The CHC couples were required to attend a one
day workshop led by married couples in which the realities of married life were
discussed. They had to meet with me for
at least two hours. And the officiating
clergy met with them as little or as much as he/she wished. By comparison to most people getting married
today, this was a lot of work on the marriage.

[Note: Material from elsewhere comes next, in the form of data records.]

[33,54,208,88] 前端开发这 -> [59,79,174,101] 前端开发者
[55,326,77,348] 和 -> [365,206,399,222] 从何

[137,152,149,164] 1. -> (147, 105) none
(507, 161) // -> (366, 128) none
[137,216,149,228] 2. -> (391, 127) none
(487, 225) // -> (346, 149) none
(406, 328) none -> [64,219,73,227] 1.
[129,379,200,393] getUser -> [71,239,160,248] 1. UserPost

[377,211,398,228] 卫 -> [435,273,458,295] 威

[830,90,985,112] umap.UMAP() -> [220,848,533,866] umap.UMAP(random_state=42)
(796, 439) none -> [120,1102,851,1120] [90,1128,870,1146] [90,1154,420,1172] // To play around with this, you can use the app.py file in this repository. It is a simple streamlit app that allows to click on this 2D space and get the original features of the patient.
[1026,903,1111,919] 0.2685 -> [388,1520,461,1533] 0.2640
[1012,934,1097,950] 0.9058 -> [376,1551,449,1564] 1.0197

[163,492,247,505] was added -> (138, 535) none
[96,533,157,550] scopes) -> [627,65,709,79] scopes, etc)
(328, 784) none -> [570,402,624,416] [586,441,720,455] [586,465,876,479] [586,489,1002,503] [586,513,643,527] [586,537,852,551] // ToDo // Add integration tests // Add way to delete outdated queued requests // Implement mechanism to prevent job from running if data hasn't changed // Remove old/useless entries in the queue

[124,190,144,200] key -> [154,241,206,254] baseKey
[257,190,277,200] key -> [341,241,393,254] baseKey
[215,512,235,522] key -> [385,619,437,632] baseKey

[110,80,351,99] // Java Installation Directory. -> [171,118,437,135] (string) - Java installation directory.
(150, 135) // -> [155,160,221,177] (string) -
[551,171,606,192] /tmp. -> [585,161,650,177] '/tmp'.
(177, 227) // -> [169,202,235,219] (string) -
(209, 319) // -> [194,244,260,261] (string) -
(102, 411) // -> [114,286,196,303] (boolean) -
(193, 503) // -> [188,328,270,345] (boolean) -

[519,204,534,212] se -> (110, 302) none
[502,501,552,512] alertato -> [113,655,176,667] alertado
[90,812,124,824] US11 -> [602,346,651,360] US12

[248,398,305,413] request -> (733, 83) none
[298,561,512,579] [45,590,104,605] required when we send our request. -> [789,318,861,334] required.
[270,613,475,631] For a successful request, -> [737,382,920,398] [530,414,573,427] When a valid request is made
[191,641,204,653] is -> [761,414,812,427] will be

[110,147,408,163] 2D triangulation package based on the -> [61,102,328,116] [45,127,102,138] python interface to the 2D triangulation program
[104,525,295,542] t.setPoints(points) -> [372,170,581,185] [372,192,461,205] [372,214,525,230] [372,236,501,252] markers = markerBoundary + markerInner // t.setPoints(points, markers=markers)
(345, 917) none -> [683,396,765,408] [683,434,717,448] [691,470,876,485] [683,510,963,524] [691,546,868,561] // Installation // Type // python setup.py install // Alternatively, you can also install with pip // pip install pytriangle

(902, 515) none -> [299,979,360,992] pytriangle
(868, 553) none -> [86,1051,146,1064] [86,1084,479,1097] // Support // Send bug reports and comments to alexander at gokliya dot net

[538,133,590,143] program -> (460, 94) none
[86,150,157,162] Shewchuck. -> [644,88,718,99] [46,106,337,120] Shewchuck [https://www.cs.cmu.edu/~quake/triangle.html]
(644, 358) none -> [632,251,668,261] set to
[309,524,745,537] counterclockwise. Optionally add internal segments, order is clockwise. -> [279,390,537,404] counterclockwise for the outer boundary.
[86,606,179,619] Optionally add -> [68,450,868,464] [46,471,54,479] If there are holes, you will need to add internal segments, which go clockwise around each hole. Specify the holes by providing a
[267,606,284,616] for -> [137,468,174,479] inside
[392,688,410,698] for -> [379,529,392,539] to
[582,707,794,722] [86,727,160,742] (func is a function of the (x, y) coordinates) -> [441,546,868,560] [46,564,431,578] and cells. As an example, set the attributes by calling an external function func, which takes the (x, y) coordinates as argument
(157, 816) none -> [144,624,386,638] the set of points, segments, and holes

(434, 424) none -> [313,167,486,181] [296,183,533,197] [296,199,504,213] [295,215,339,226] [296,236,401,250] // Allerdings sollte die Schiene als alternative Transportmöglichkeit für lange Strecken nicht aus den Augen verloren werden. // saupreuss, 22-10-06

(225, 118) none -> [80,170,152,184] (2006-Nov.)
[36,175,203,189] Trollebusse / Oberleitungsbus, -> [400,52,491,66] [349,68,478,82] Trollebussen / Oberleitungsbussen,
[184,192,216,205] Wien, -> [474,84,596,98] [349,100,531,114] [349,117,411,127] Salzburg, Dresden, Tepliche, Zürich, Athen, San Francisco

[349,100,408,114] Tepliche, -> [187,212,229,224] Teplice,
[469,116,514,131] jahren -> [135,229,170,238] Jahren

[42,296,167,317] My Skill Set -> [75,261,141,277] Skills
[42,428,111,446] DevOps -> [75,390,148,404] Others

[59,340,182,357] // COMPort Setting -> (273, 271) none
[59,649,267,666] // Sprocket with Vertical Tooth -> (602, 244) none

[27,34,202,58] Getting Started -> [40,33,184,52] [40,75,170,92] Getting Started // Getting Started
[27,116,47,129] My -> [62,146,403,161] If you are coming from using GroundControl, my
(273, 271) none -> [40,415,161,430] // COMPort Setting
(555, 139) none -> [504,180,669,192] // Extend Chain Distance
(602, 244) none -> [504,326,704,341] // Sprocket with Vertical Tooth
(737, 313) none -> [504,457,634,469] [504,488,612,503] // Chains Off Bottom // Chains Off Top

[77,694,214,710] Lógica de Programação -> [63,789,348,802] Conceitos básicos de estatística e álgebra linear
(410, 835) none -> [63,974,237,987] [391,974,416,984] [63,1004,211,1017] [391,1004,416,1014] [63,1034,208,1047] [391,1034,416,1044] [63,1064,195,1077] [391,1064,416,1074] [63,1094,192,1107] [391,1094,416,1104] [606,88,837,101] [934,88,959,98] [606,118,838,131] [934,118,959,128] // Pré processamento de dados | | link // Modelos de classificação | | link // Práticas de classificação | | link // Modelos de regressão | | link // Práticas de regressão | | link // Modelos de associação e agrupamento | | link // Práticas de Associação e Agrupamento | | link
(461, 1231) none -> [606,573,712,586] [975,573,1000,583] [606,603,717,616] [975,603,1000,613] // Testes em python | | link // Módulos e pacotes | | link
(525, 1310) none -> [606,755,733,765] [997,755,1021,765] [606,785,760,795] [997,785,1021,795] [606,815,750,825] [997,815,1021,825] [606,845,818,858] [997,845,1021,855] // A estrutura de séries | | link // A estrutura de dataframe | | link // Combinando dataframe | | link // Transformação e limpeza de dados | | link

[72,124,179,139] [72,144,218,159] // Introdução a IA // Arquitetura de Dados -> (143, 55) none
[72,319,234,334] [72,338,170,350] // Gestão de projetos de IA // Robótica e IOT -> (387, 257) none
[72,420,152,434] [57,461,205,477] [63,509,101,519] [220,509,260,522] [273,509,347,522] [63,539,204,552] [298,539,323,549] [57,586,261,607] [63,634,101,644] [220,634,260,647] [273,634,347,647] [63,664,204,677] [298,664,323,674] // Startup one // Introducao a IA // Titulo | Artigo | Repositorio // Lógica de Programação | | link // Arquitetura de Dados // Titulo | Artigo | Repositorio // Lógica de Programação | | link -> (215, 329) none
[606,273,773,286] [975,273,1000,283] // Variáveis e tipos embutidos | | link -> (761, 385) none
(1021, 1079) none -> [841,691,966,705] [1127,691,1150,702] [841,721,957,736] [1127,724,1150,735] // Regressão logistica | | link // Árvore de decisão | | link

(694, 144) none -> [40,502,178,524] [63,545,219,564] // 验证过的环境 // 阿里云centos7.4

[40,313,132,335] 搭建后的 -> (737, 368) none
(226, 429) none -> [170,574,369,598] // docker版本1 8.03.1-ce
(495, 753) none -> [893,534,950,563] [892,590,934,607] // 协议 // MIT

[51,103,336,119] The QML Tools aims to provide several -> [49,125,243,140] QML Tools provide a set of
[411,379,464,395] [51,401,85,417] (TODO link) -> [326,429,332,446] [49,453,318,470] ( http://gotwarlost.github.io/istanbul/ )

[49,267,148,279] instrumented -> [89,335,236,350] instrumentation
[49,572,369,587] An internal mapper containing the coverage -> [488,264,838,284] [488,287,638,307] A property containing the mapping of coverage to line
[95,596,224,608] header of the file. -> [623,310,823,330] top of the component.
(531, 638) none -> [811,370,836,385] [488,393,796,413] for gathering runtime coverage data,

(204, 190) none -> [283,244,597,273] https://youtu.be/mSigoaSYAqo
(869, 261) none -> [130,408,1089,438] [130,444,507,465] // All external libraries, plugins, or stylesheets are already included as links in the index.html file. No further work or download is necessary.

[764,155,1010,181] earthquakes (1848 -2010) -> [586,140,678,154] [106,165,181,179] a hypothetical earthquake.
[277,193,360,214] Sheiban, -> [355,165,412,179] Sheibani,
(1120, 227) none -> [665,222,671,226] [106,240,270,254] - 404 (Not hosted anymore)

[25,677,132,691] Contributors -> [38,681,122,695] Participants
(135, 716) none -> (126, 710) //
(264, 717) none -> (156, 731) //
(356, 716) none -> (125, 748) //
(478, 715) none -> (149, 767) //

But the reality is, it was an token amount compared to what was
needed. But practically, it was all we
could get.
The Church has declared that marriage is
sacred and should last a lifetime. Yet many
churches require less preparation for marriage than is required for getting a
driver’s license or a handgun permit.
And the state doesn’t require any preparation! Just get the marriage license and a judge
will perform the ceremony. Clearly the
Church and our society is not dealing well
with this issue. If we are going to bemoan the fact that
somewhere between 40% and 50% of people who marry will divorce and the number
is even higher for couples marrying for the second or third time, we need to
address this serious matter seriously.
What can you do? Make sure your kids get prepared. Counsel friends to spend more time talking
about their future together than what china pattern they’ll have. Encourage formation programs to include
workshops for engaged couples. These are
just a few things that are possible so a Kardashian doesn’t become the new standard
for measuring the length of marriages.
Peace, Jerry
BTW, it should be easier to leave comments. Just go to the comment box and start typing. No more logging in.
Jerry, you are right about the lack of preparation for marriage. When the Catholic church requires "Pre-Cana" counseling, they are seen as old fashioned and intrusive.
ReplyDeleteMy husband and I did an "Engaged Encounter" weekend (back in the dark ages of the 1980s) and I found it very helpful.
Time seems to be the commodity none of us have enough of anymore.